----- Exercise material

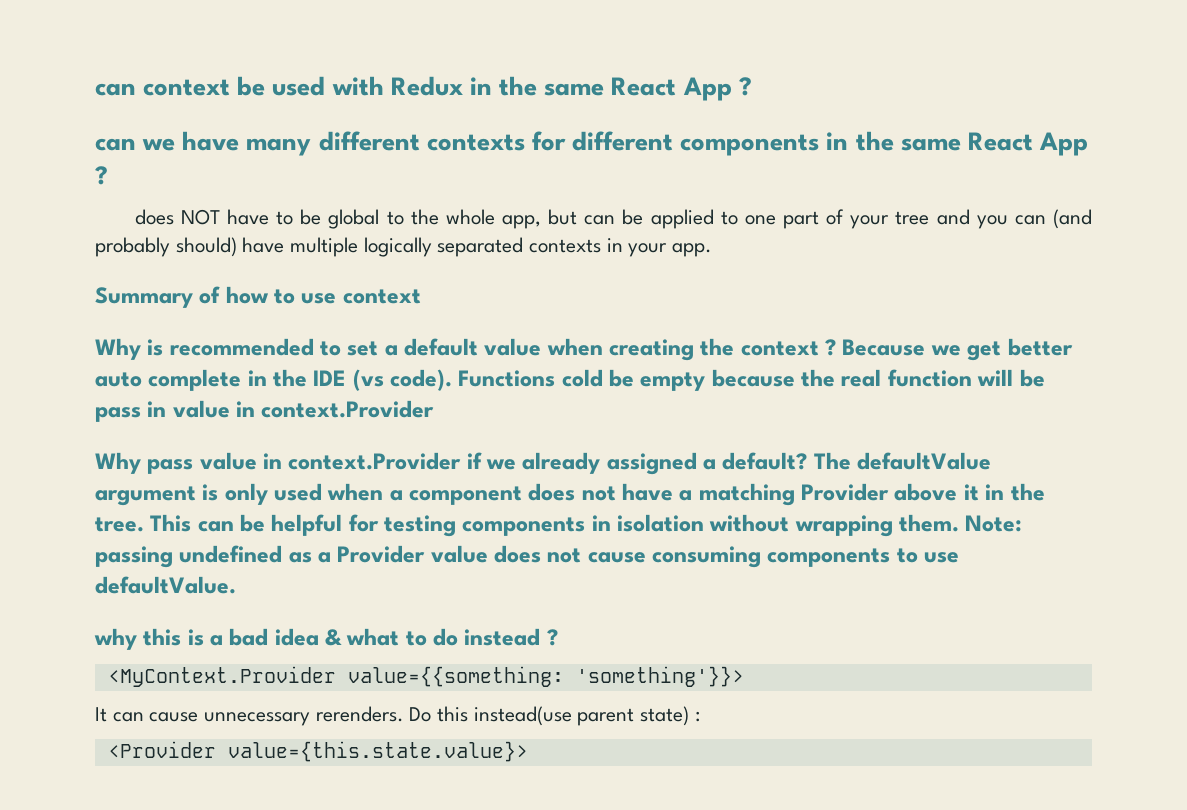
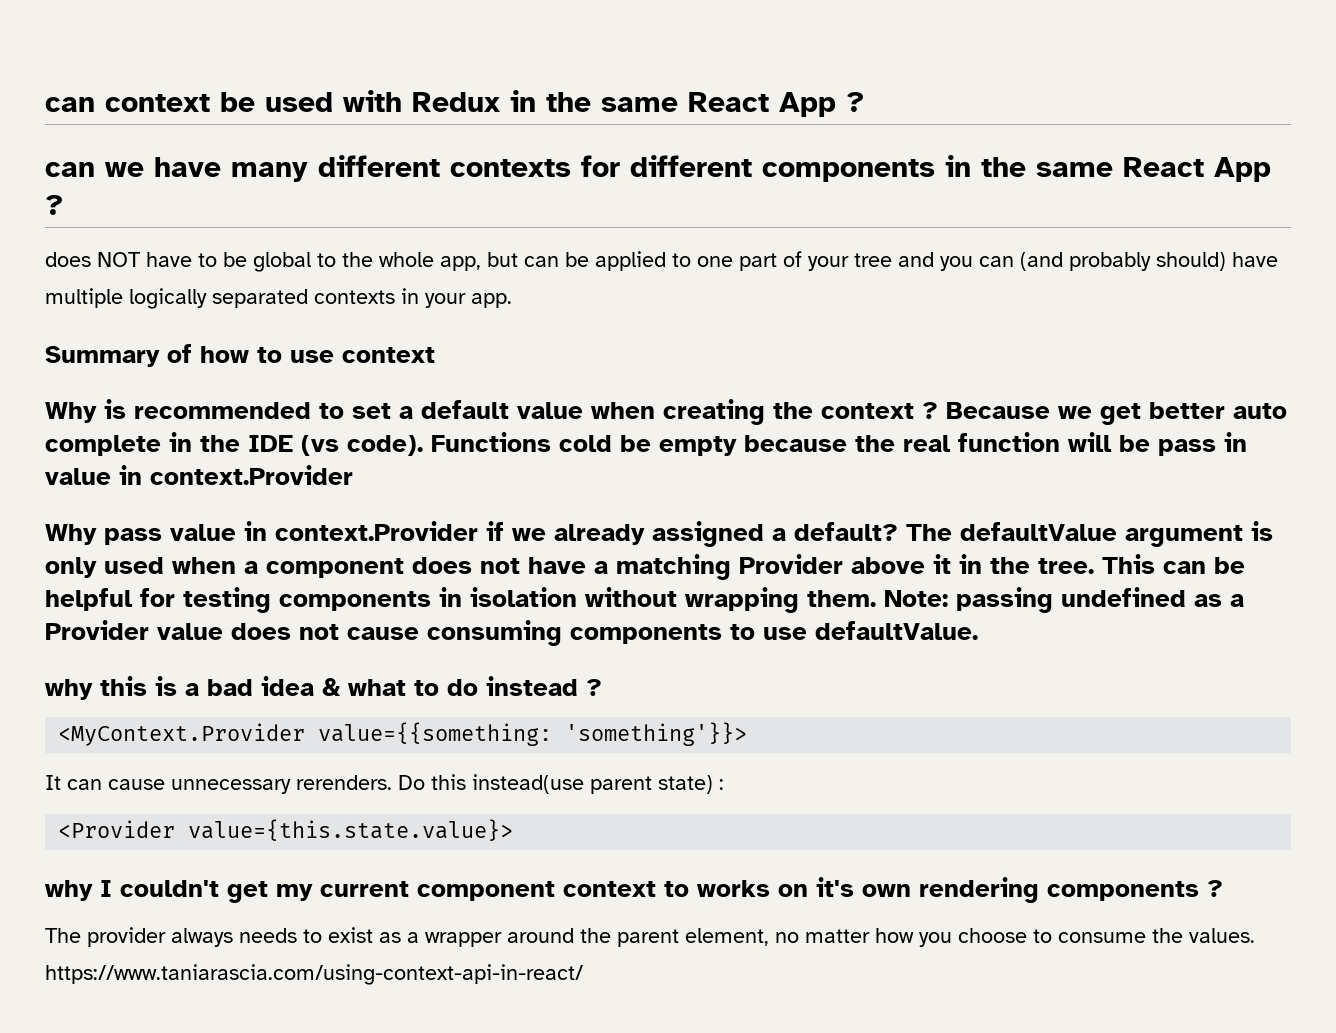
(528, 751) none -> [45,877,1223,903] [45,927,1255,947] [45,964,583,985] // why I couldn't get my current component context to works on it's own rendering components ? // The provider always needs to exist as a wrapper around the parent element, no matter how you choose to consume the values. https://www.taniarascia.com/using-context-api-in-react/

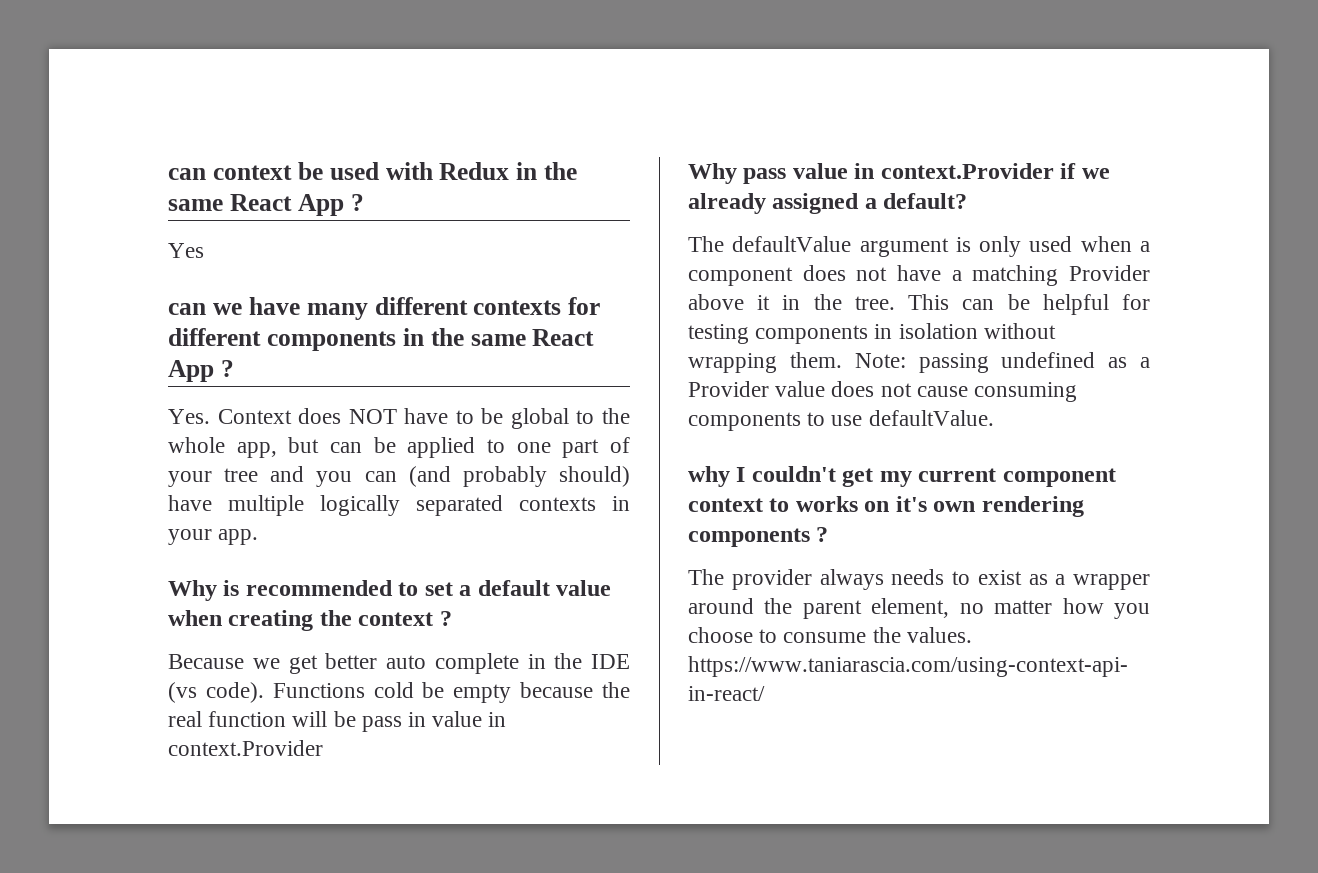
(864, 102) none -> [168,243,204,258] // Yes
(63, 205) none -> [168,409,292,424] Yes. Context
[45,344,435,367] // Summary of how to use context -> (259, 537) none
(938, 410) none -> (452, 618) //
(898, 531) none -> (968, 201) //
[45,676,602,700] [58,722,748,746] [45,774,724,794] [58,819,514,841] // why this is a bad idea & what to do instead ? // <MyContext.Provider value={{something: 'something'}}> // It can cause unnecessary rerenders. Do this instead(use parent state) : // <Provider value={this.state.value}> -> (994, 418) none

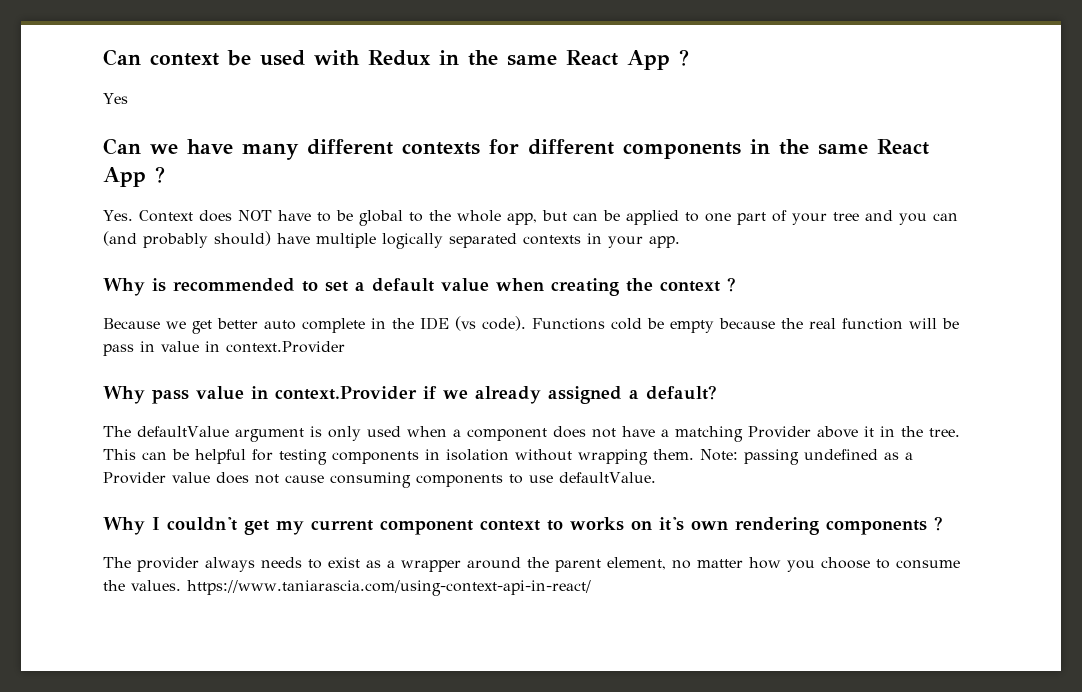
[168,168,206,180] can -> [103,49,141,66] Can
[168,303,206,315] can -> [103,138,141,155] Can
[688,466,730,487] why -> [103,517,145,535] Why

----------

▸ **Assigned task**: Reproduce the data above exactly, leaving out any picture in it.

▸ **Output for this exercise**:
(528, 751) none -> [45,877,1223,903] [45,927,1255,947] [45,964,583,985] // why I couldn't get my current component context to works on it's own rendering components ? // The provider always needs to exist as a wrapper around the parent element, no matter how you choose to consume the values. https://www.taniarascia.com/using-context-api-in-react/

(864, 102) none -> [168,243,204,258] // Yes
(63, 205) none -> [168,409,292,424] Yes. Context
[45,344,435,367] // Summary of how to use context -> (259, 537) none
(938, 410) none -> (452, 618) //
(898, 531) none -> (968, 201) //
[45,676,602,700] [58,722,748,746] [45,774,724,794] [58,819,514,841] // why this is a bad idea & what to do instead ? // <MyContext.Provider value={{something: 'something'}}> // It can cause unnecessary rerenders. Do this instead(use parent state) : // <Provider value={this.state.value}> -> (994, 418) none

[168,168,206,180] can -> [103,49,141,66] Can
[168,303,206,315] can -> [103,138,141,155] Can
[688,466,730,487] why -> [103,517,145,535] Why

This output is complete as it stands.